1. Neste ambiente, é concebida e implementada uma ideologia administrativa, no caso analisado, a ideologia da qualidade, simbolizada pela certificação ISO 9000, como planos conscientes e inconscientes de comunicação e autodefesa. Selznick (1972) aponta que, de forma similar às comunidades naturais, os programas, as regras, valores e políticas são geralmente elaborados, de acordo com filosofias oficiais de grupos dominantes, visando garantir a continuidade institucional (e conseqüentemente recursos para sua sobrevivência).

2. Ocorre o surgimento de grupos com interesses competidores, no caso analisado, das empresas certificadas, que lutam pela influência dominante na sociedade, objetivando controlar as condições que favoreçam sua existência. A crise na construção civil, entre 1994 e 1998, significou uma mudança na distribuição de poder, tanto para as construtoras certificadas, quanto para o Sindicon, e é percebida pelo autor como um reflexo do desejo de domínio social.

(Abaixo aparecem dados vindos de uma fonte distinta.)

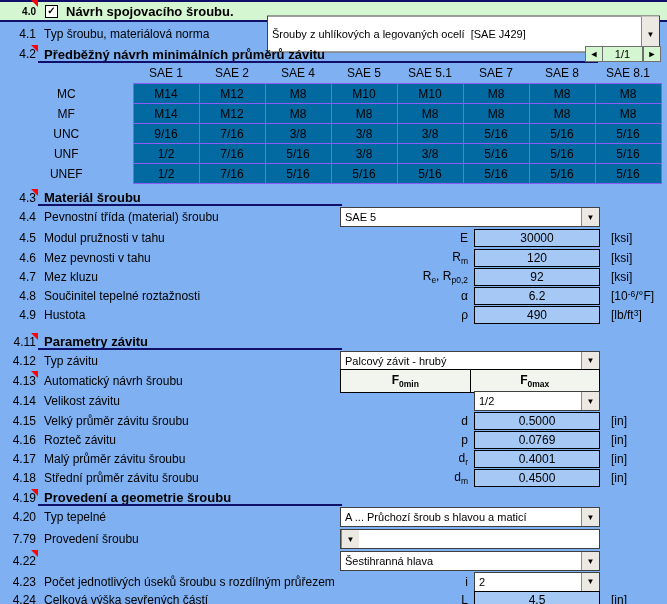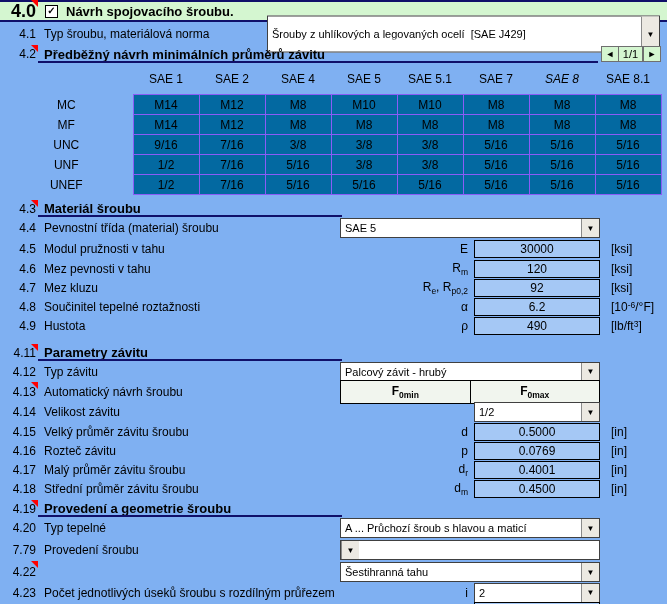--- a/index.html
+++ b/index.html
@@ -19,7 +19,7 @@
   .secline.wide{width:560px;}
   
   .hdr40{background:#d4f6d0; border-top:2px solid #10106a; border-bottom:2px solid #10106a; height:22px; box-sizing:border-box;}
-  .hdr40 .num{font-weight:bold; font-size:18px;}
+  .hdr40 .num{font-weight:bold; font-size:10px;}
   .cb{flex:none; width:11px; height:11px; margin-left:9px; background:#fff; border:1px solid #000;
       display:flex; align-items:center; justify-content:center;}
   .cbmark{font-size:10px; font-weight:bold; line-height:1;}

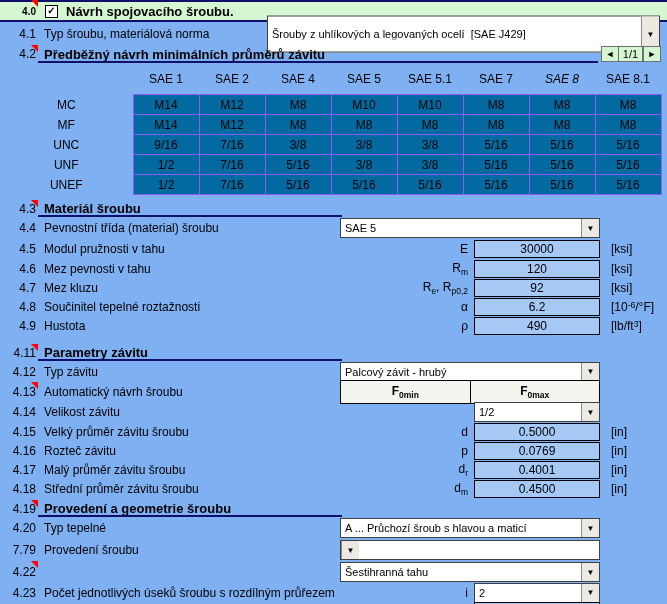--- a/index.html
+++ b/index.html
@@ -49,7 +49,7 @@
   .pbtn,.pnum{background:#d4f6d0; border:1px solid #6f6f6f; box-sizing:border-box;
       display:flex; align-items:center; justify-content:center;}
   .pbtn{width:18px; font-size:9px; cursor:default;}
-  .pnum{width:25px; margin-left:-1px; font-size:11px;}
+  .pnum{width:41px; margin-left:-1px; font-size:11px;}
   
   .fbtns{position:absolute; left:340px; width:260px; height:24px; top:50%; transform:translateY(-50%); display:flex;justify-content:space-between;}
   .fbtn{flex:1; background:#f1f5ee; border:1px solid #000; box-sizing:border-box; margin-left:-1px;

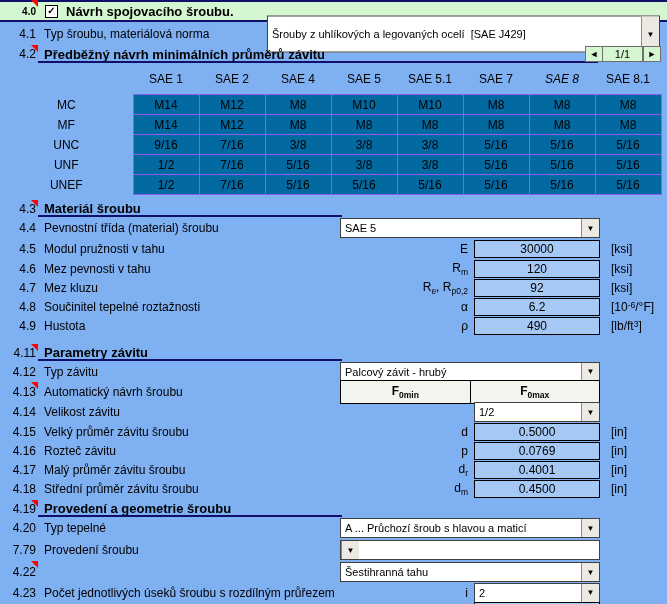--- a/index.html
+++ b/index.html
@@ -58,7 +58,7 @@
   .fbtn sub{font-weight:bold;}
   
   .ptable{border-collapse:collapse; table-layout:fixed; margin:0;}
-  .ptable th{font-weight:normal; font-size:12px; height:31px; padding:0; text-align:center;}
+  .ptable th{font-weight:normal; font-size:12px; height:20px; padding:0; text-align:center;}
   .ptable td{height:19px; padding:0; text-align:center; font-size:12px;}
   .ptable td.cell{background:#0369a1; border:1px solid #8b5cf6;}
   .ptable td.rowlabel{border:none;}

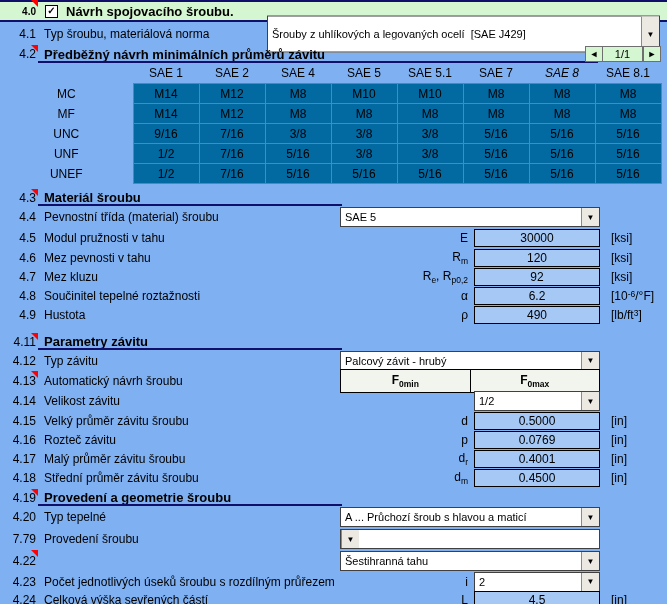--- a/index.html
+++ b/index.html
@@ -118,7 +118,7 @@
           <th style="width: 66px;">SAE 5</th>
           <th style="width: 66px;">SAE 5.1</th>
           <th style="width: 66px;">SAE 7</th>
-          <th style="width: 66px; font-style: italic;">SAE 8</th>
+          <th style="width: 66px;">SAE 8</th>
           <th style="width: 66px;">SAE 8.1</th>
         </tr>
       </thead>

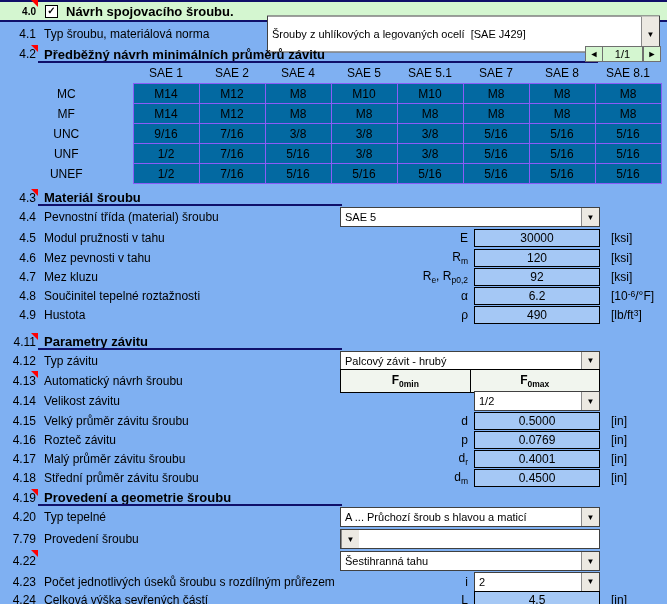--- a/index.html
+++ b/index.html
@@ -346,7 +346,7 @@
     <span class="tri"></span>
     <span class="num">4.22</span>
     <span class="dd dd-std">
-      <span class="dd-text">Šestihranná tahu</span>
+      <span class="dd-text">Šestihranná hlava</span>
       <span class="dd-arrow">
           <span>▼</span>
         </span>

Os interesses competidores também se apresentam quando o Crea resolve ingressar no PBQP-H, por meio do seu programa de qualificação, competindo de certa forma com os grupos formados pelo Sindicon. Embora o Sindicon também

esteja envolvido, a empresa de consultoria já é diferente, o que, com o tempo, pode significar o ingresso de novos atores sociais no setor, de forma mais intensa.

Esta participação do Crea também pode ser contestada em função da sua imagem negativa, e por sua existência somente em função do respaldo legal, caracterizando um tipo de isomorfismo normativo (DIMAGGIO; POWELL, 1991), relacionado à profissão dos engenheiros e arquitetos.

Estas características demonstram que, com o advento das certificações ISO 9000 e PBQP-H, possivelmente está ocorrendo a estruturação de um campo organizacional.